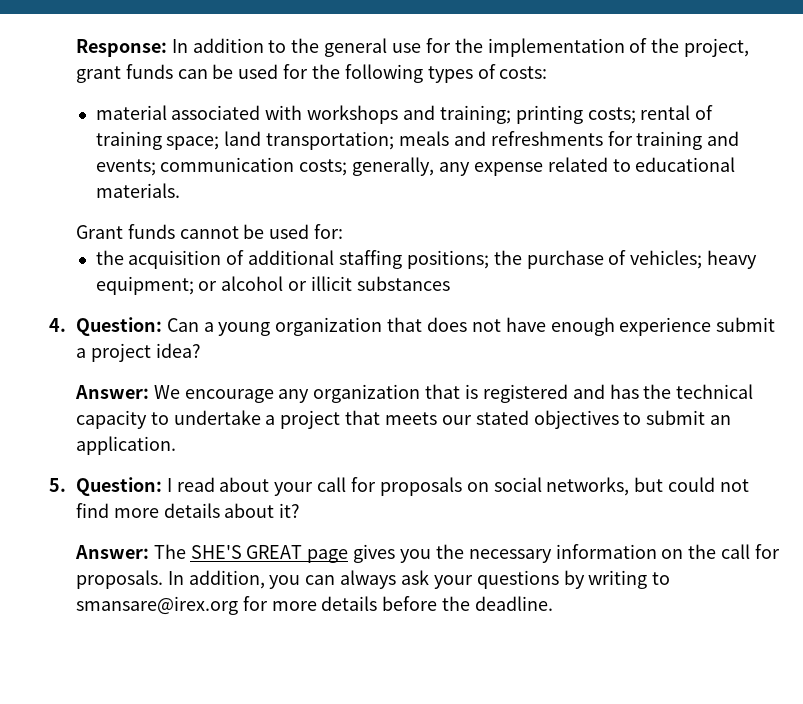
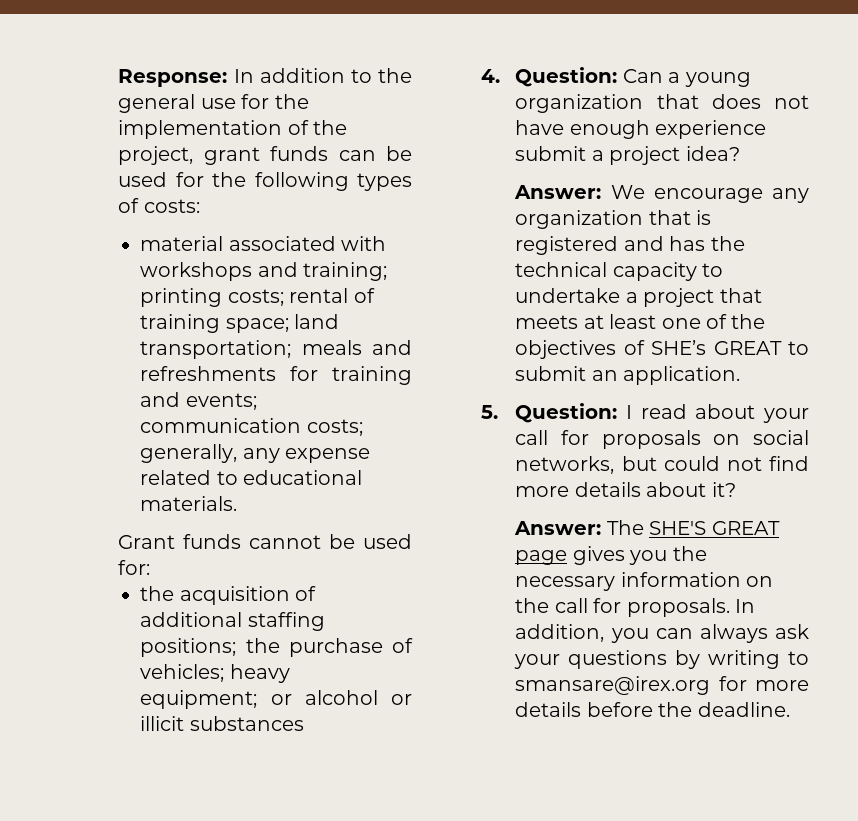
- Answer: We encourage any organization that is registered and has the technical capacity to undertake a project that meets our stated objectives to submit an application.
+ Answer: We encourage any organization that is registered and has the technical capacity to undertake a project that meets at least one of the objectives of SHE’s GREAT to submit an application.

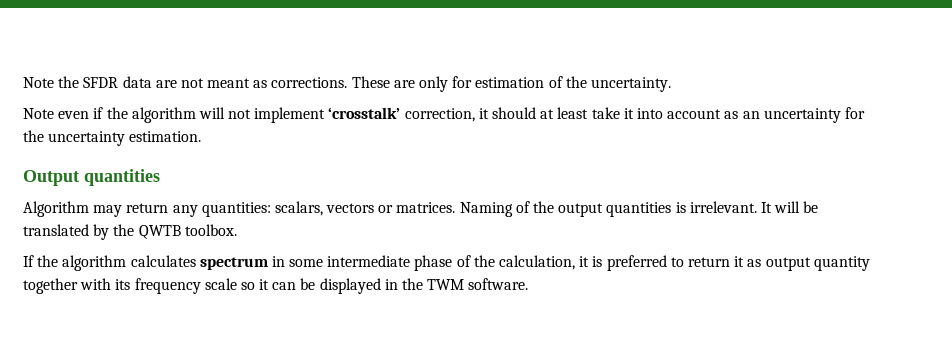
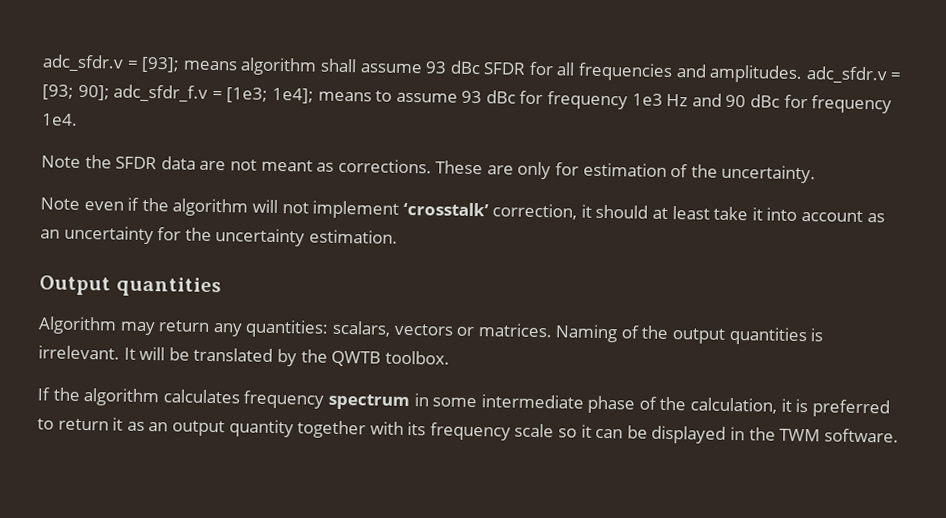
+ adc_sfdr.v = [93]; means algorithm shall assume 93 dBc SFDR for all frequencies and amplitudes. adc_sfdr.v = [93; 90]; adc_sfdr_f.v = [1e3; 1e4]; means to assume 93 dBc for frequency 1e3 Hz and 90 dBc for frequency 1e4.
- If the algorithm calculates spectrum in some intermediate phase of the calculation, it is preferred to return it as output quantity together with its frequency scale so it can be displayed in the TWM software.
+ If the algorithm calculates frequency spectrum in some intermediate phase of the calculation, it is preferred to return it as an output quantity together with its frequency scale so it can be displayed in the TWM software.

What you have to do →
Could you print, exactly and with nothing else, the lines from the one containing "- If the algorithm" through the last line of the records above?

Output for this task →
- If the algorithm calculates spectrum in some intermediate phase of the calculation, it is preferred to return it as output quantity together with its frequency scale so it can be displayed in the TWM software.
+ If the algorithm calculates frequency spectrum in some intermediate phase of the calculation, it is preferred to return it as an output quantity together with its frequency scale so it can be displayed in the TWM software.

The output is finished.